Archbishop Vincent Nichols of Westminster made the call at an address to the Thomas More Society at Lincoln’s Inn on Monday evening, during which he explored the problem in reaching an agreed definition at a time when the precise meaning of human dignity is increasingly being questioned, particularly now in ethics and law.

The archbishop said this was no mere academic debate.

“It matters very much because the notion of human dignity plays a key role especially in international conventions, and in our understanding of the moral life,” Archbishop Nichols said. “How in our pluralist society we develop and hold onto a shared understanding of such a key concept can have an immense influence on the quality of moral and social development of people.”

The talk explored the problem in reaching a common understanding of human dignity and how the Church’s understanding of what human dignity is might help society to think it through.

“I will propose that human dignity means, in Michael Rosen’s striking phrase, the inner kernel of transcendental value or worth that persons have simply because they are human and irrespective of whether they or others consider themselves to be thus valued,” Archbishop Nichols said.

The head of the Catholic Bishops’ Conference of England and Wales concluded his address with an appeal to dialogue.

“The protestors in the Arab spring uprisings last year seized on the idea of human dignity precisely because it offered a promise of a new future,” he said. “Indeed it does. As Christians, we believe that the idea of human dignity—as all truth must—also carries with it the latent power and potential of the Gospel,” the archbishop said.
“Through dialogue and engagement with others, as Christians it is our role both to bring the light of that truth to a world in need of healing and hope, and also to seek with and through the insights of others a deeper understanding of where that truth may yet be leading us.”

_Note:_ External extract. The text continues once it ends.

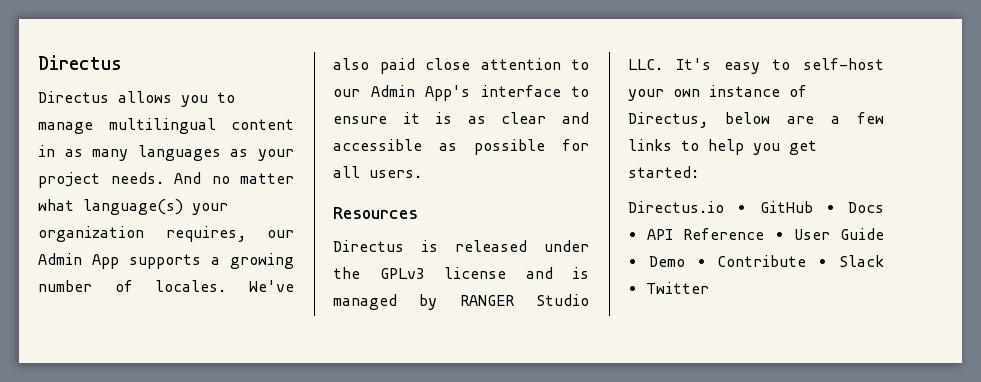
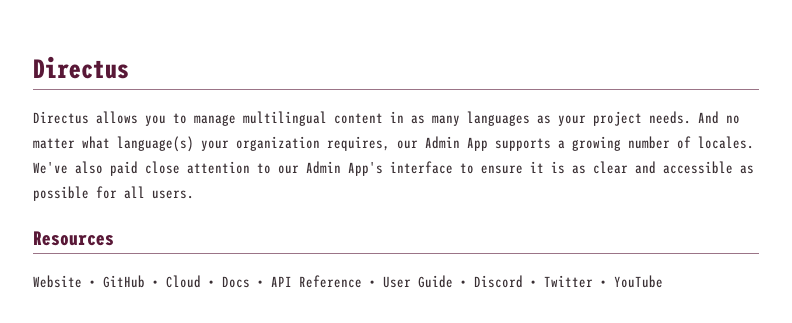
- Directus is released under the GPLv3 license and is managed by RANGER Studio LLC. It's easy to self-host your own instance of Directus, below are a few links to help you get started:
- Directus.io • GitHub • Docs • API Reference • User Guide • Demo • Contribute • Slack • Twitter
+ Website • GitHub • Cloud • Docs • API Reference • User Guide • Discord • Twitter • YouTube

To contribute to this dialogue, the archbishop also hoped that the high-level inter-disciplinary academic conference in Oxford this week, on the theme of ‘understanding human dignity,’ which is jointly sponsored by the Bishops’ Conference of England and Wales, together with Oxford University, the British Academy, Queens University Belfast and the Pontifical Academy of Sciences in Rome, would advance precisely this shared understanding especially among the judges, legal academics, philosophers and theologians taking part.